The response must hold only the lines from the line containing "invoice date: 2018-10-17 -> 2018-10-16" through the end of the listing, exactly as written.

##########

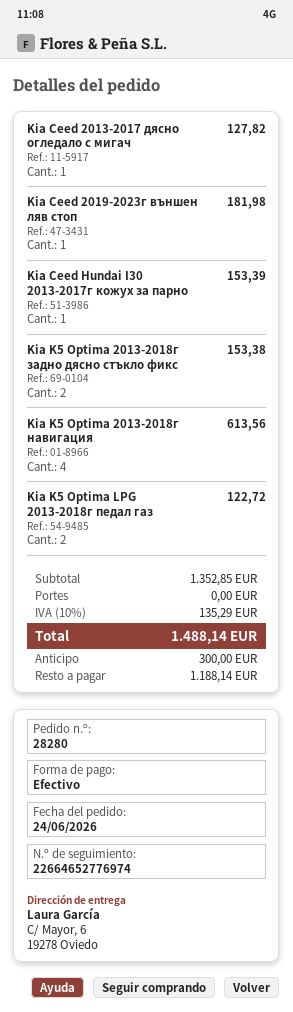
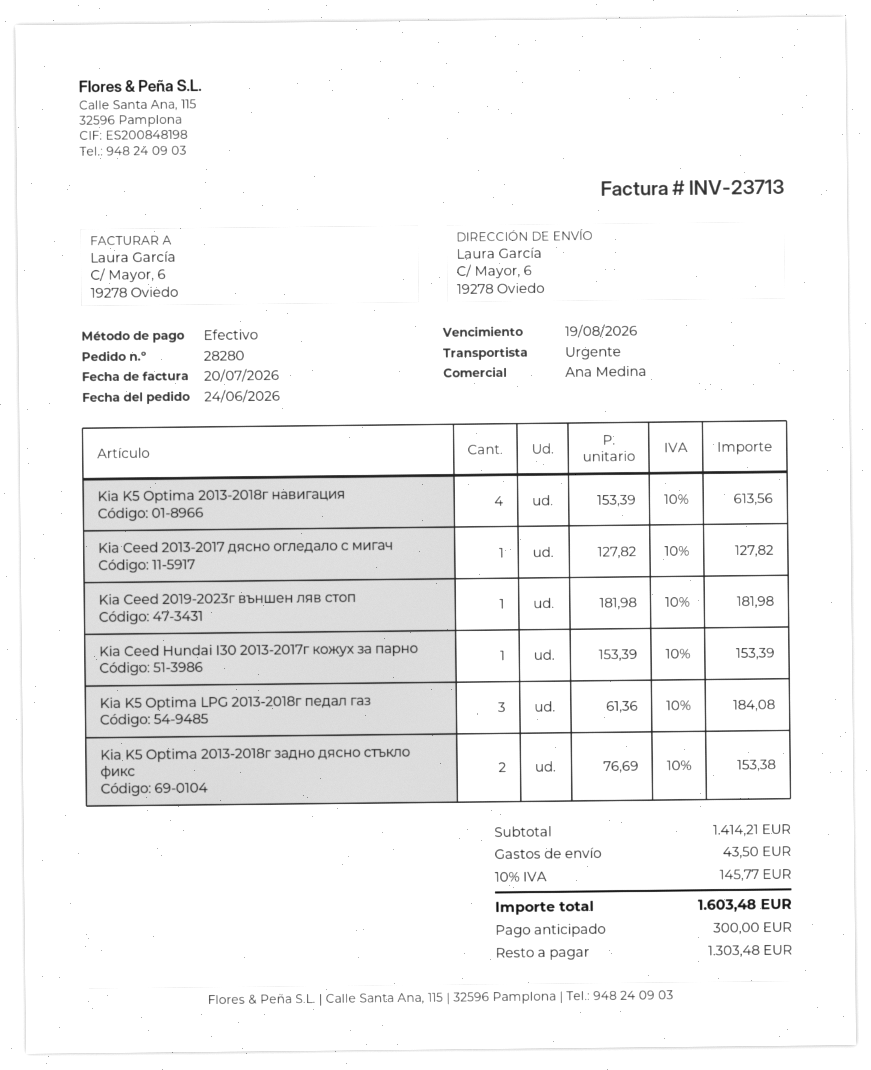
Kia K5 Optima LPG 2013-2018г педал газ: 2 for 122.72 -> 3 for 184.08
subtotal: 1352.85 -> 1414.21
shipping: 0.00 -> 43.50
tax: 10% = 135.29 -> 10% = 145.77
total: 1488.14 -> 1603.48
balance: 1188.14 -> 1303.48

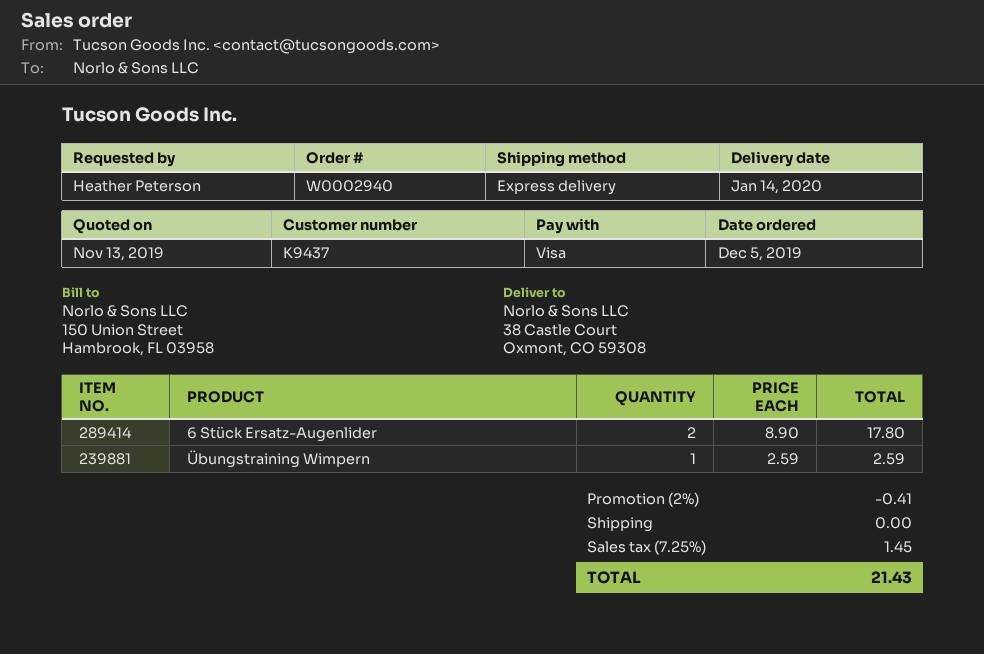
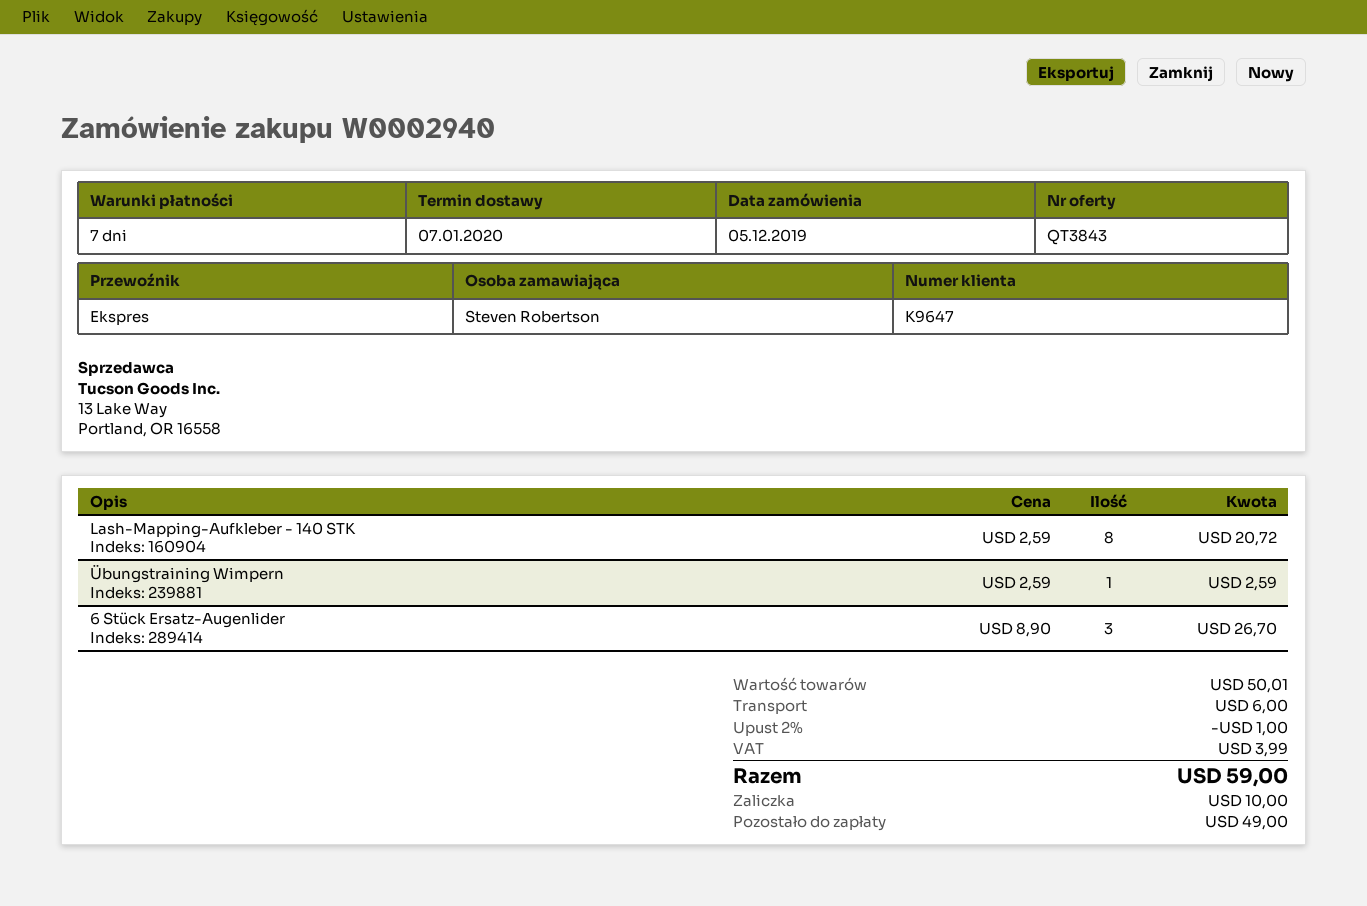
delivery date: 2020-01-14 -> 2020-01-07
customer number: K9437 -> K9647
ordered by: Heather Peterson -> Steven Robertson
6 Stück Ersatz-Augenlider: 2 x 8.90 = 17.80 -> 3 x 8.90 = 26.70
Lash-Mapping-Aufkleber - 140 STK: none -> 8 x 2.59 = 20.72
discount: 2% = 0.41 -> 2% = 1.00
shipping: 0.00 -> 6.00
tax: 1.45 -> 3.99
total: 21.43 -> 59.00

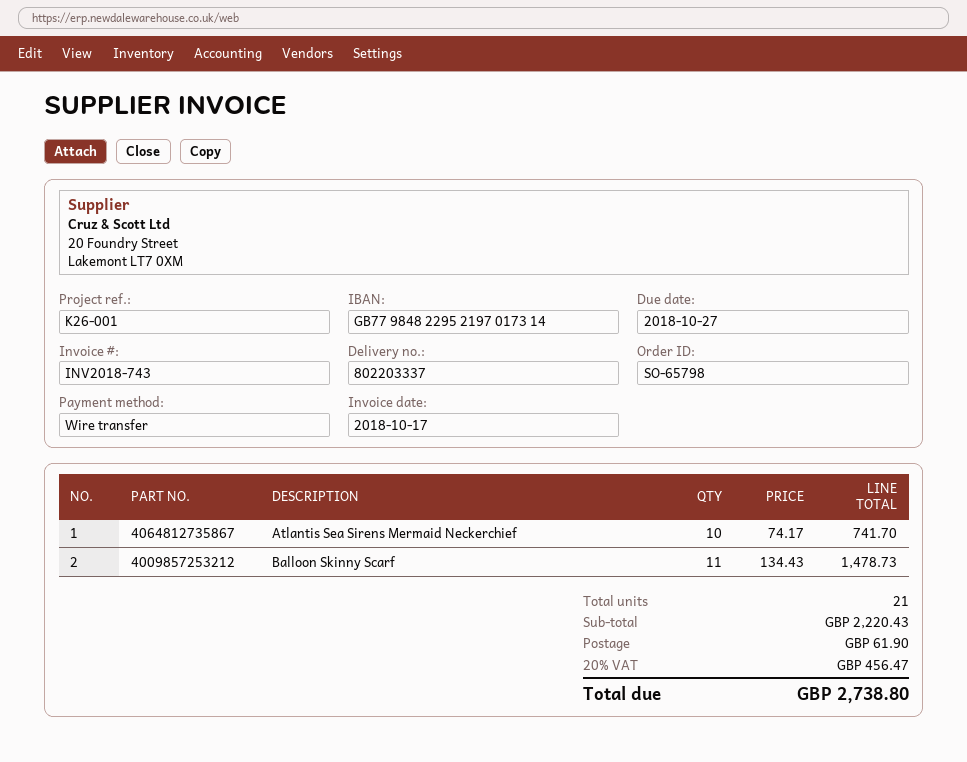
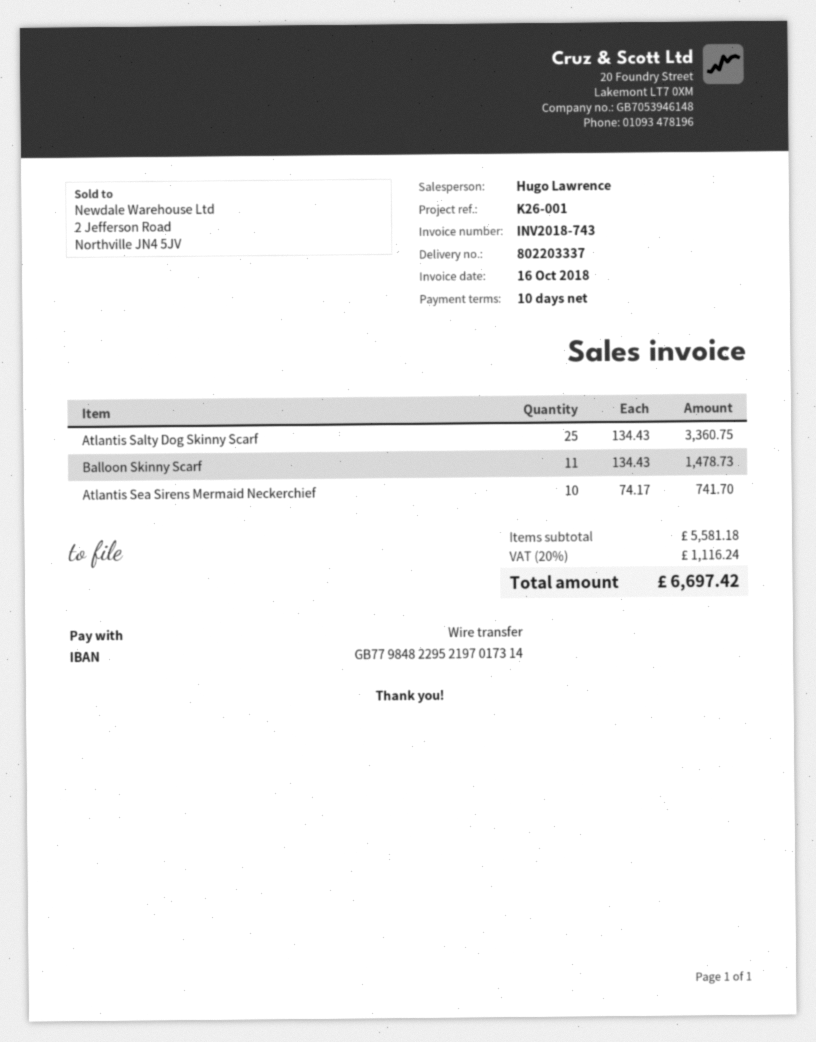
invoice date: 2018-10-17 -> 2018-10-16
Atlantis Salty Dog Skinny Scarf: none -> 25 x 134.43 = 3360.75
subtotal: 2220.43 -> 5581.18
shipping: 61.90 -> none
tax: 20% = 456.47 -> 20% = 1116.24
total: 2738.80 -> 6697.42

##########

→ **Exercise response**:
invoice date: 2018-10-17 -> 2018-10-16
Atlantis Salty Dog Skinny Scarf: none -> 25 x 134.43 = 3360.75
subtotal: 2220.43 -> 5581.18
shipping: 61.90 -> none
tax: 20% = 456.47 -> 20% = 1116.24
total: 2738.80 -> 6697.42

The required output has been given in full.